We should better organize our site data moderators.


  • Currently we use #mods on the TBA Slack to organize.

  • We should create an email list we also use to organize and share communications. Alternatively, we can use theblueallian...@googlegroups.com, since it’s very low traffic.

  • We should determine the minimum number of active data mods we need at any time, and have a process to identify and add (and remove) data mods.

Process

We should have certain regular processes regarding data moderation. We need to identify a “lead data mod” to drive these.


  • Use Github as the source of truth for required pending edits. Ask people to open issues against our Github so we can track closing issues and not lose reports.

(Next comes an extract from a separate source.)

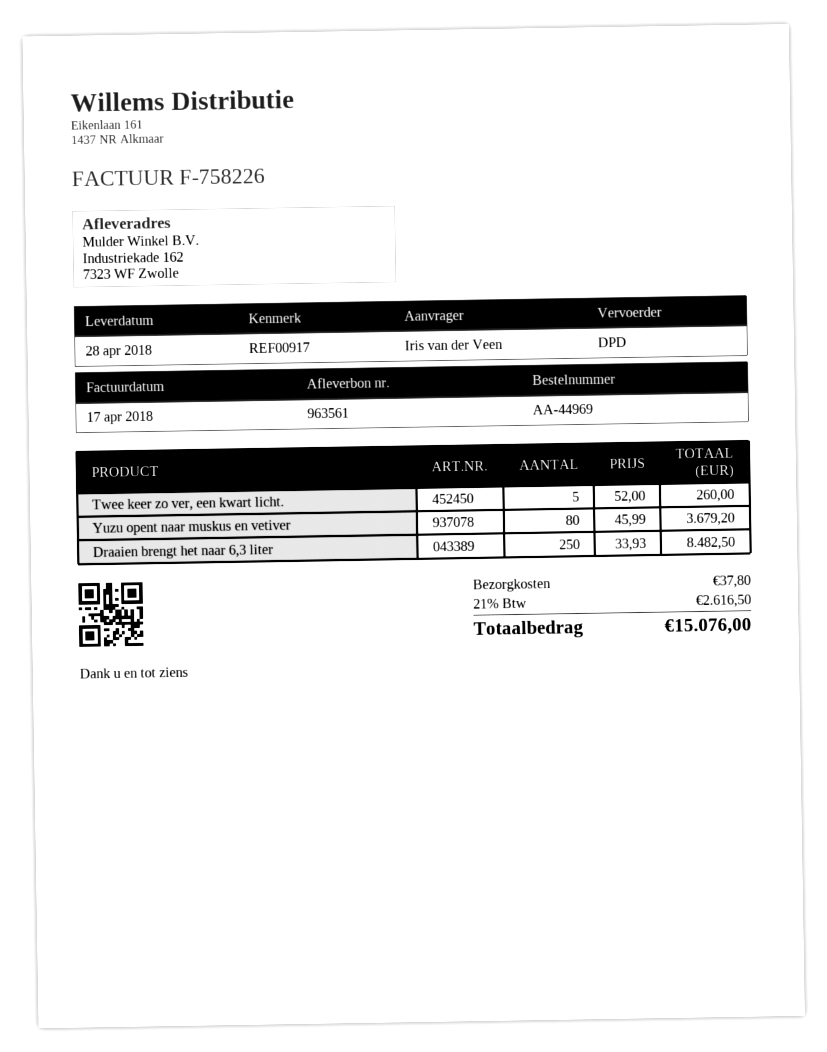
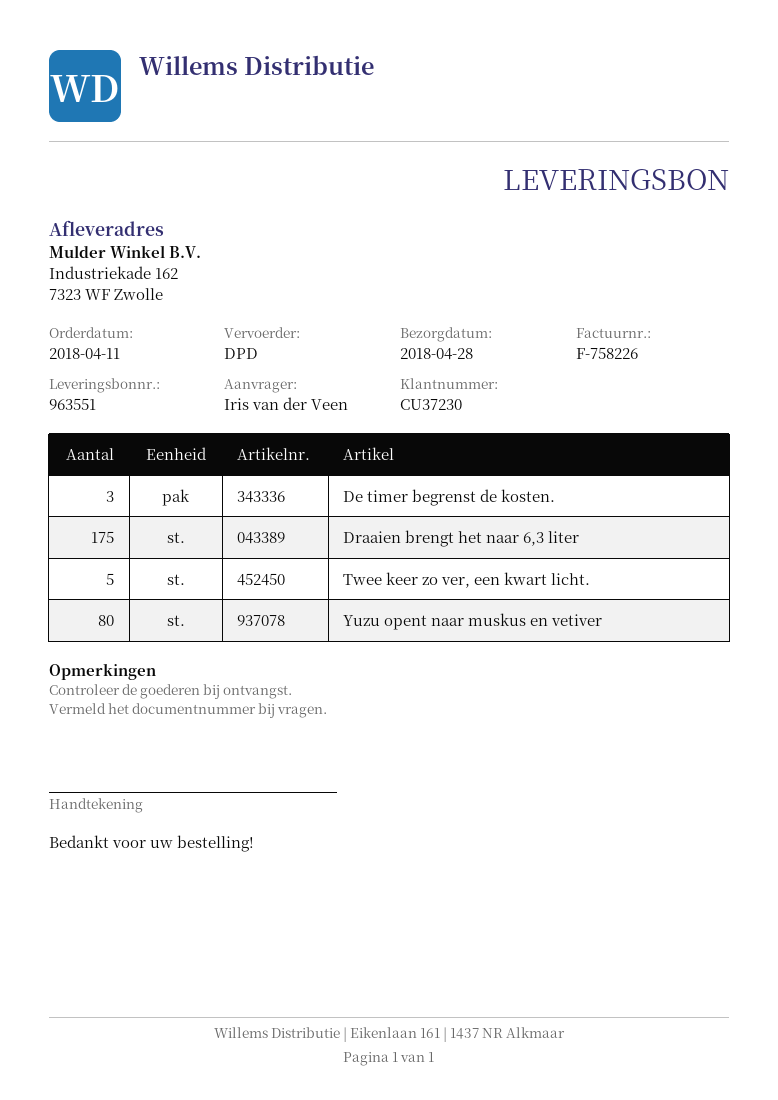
delivery note number: 963561 -> 963551
Draaien brengt het naar 6,3 liter: 250 -> 175
De timer begrenst de kosten.: none -> 3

  • Send a weekly “State of the Data” email looking back on the past week and forward to webcast coverage of next week’s events, and data mod coverage of offseason events.


Tools

There are some tools that would assist with this.


  • Improve /webcasts to highlight next week’s events that do not have webcasts yet.

  • Create a tool to see upcoming Offseasons that do not have write keys issued.

  • Have a bot email a report to the Data Mods mailing list, especially highlighting those two things.



Todo

  • Data Mods

    • Get list of current active data mods

    • Figure out out many data mods we need

    • Have a recruitment process

    • Figure out who should be “data mod lead”

  • Data Coverage

    • Calculate % of matches by year with match videos to understand trend

    • Calculate % of events with webcast by year to understand webcast trend

  • Tools

    • Upgrade Webcast page to pull out “next week” events

    • Build tool that shows “offseasons without data mods”

  • Ad Hoc Data Reports

    • Edit Facebook Group description to describe github process

    • Edit https://www.thebluealliance.com/add-data to capture modern best practices

    • Have some process where we periodically triage the github issues

Timothy J Flynn

unread,
Nov 3, 2018, 4:10:24 PM11/3/18
to theblueallian...@googlegroups.com

Greg (and all),

You raise good points about our general data flow, especially for moderation of offseasons.  That being said, moderators for events are still volunteers generally, and can make mistakes.  A "File Issue" button on discrete pages would help double-check and enable a centralized location, and GitHub would be a good place for that.  That being said, asking normal users to make a GH account to file one issue may not be the best way to approach that issue.  That being said, I don't have a better solution unfortunately.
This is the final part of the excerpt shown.